We sum up how the automotive industry is applying aerospace innovations, looking at the move from aluminium to composites and what we should expect in the future:



For decades, aluminium has dominated the aerospace industry due to its low cost and useful properties. It withstands weather and the stresses of flying with its strength, endures fatigue with its high corrosion resistance, and gives rise to excellent dynamics with its flexibility and lightness.

Typically used for fuselages, aluminium is the common choice of material for plane wings and tail leading edges, with aluminium making up 80% of a typical plane’s airframe weight.

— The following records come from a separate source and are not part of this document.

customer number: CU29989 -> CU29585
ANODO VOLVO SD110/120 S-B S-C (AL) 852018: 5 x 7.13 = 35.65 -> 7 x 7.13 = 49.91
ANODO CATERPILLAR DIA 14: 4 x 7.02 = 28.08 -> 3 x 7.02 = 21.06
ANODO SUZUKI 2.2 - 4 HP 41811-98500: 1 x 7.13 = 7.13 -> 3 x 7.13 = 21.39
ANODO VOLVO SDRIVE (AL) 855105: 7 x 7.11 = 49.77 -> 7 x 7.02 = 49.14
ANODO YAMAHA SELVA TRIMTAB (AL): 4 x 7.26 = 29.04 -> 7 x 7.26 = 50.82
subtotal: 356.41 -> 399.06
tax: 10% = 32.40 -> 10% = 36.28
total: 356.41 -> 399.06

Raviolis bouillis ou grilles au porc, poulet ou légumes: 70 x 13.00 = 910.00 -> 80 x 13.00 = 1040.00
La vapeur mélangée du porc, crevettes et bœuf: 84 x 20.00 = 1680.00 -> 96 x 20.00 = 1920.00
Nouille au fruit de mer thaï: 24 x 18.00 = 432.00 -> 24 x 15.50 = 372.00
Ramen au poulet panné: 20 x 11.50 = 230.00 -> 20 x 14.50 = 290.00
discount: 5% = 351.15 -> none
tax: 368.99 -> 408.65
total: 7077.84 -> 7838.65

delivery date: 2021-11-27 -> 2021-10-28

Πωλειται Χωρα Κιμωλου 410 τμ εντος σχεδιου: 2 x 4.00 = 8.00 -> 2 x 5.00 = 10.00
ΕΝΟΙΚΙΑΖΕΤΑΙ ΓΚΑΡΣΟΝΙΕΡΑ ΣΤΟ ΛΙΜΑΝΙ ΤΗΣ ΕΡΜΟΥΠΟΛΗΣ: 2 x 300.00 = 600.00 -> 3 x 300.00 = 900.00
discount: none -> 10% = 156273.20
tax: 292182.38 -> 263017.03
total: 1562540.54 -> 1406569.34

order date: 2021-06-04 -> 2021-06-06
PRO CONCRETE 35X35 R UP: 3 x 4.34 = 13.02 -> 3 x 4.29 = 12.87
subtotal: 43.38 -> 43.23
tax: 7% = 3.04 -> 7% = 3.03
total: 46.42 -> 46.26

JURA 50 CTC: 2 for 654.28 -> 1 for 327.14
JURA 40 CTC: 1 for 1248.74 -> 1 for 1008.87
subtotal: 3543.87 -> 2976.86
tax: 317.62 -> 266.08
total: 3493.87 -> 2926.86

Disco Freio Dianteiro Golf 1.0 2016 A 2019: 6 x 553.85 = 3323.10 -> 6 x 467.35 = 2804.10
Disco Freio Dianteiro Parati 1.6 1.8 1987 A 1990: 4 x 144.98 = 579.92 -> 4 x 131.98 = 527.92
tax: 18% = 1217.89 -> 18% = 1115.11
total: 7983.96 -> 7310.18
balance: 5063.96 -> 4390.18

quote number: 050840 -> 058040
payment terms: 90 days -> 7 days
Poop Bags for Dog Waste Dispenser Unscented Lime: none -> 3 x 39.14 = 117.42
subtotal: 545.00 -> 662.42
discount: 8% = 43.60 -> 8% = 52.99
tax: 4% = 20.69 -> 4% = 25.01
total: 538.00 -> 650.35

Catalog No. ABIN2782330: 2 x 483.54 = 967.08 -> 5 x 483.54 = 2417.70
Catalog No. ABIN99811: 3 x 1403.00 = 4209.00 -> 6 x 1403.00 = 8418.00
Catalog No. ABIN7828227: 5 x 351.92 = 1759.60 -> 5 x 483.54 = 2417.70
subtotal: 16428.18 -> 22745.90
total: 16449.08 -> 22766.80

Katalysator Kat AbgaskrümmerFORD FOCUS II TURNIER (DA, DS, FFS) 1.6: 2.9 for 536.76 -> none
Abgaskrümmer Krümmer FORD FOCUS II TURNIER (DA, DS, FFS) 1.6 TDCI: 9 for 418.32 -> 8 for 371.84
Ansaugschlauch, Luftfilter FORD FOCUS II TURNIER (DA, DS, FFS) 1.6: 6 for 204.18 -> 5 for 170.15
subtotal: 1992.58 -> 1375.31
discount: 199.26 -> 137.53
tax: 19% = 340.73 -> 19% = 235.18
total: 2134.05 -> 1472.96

Aluminium is prevalent in the automotive industry too and it is now the largest and fastest growing user of aluminium due to its lightweight properties. 40% lighter than steel, every kilogram of aluminium reducers the overall weight of a vehicle by one kilogram.

Tesla is one of the biggest users, building the body and chassis of their Model S out of aluminium to increase battery range. 

Tesla Model S

An increasing amount of car parts are being made out of aluminium, such as wheels, suspension parts, engine cylinder blocks, and car doors. It is already commonly used in bumpers as it is excellent at absorbing shock – twice as effective than steel in fact.



Despite all the popularity of aluminium, the hunt for new materials that outweigh its benefits is in full swing. Composite materials are being increasingly adopted by both industries thanks to breakthroughs in engineering and material sciences over the past 20 years.

As a result, the global composite market is growing at an astonishing rate: worth £64.85 billion in 2017, it is predicted to rise to £116.93 billion in 2027.

The reason for this? manufacturers are jumping to use composites to make their products lighter, stronger, and more durable. Both aircraft and automotive designers are replacing traditional metals like steel with composites to make their products lighter, thereby reducing aerodynamic drag.

And as we approach the 2030 ban on new petrol and diesel cars, composites’ lightweight qualities are particularly important to increase EV battery range and performance.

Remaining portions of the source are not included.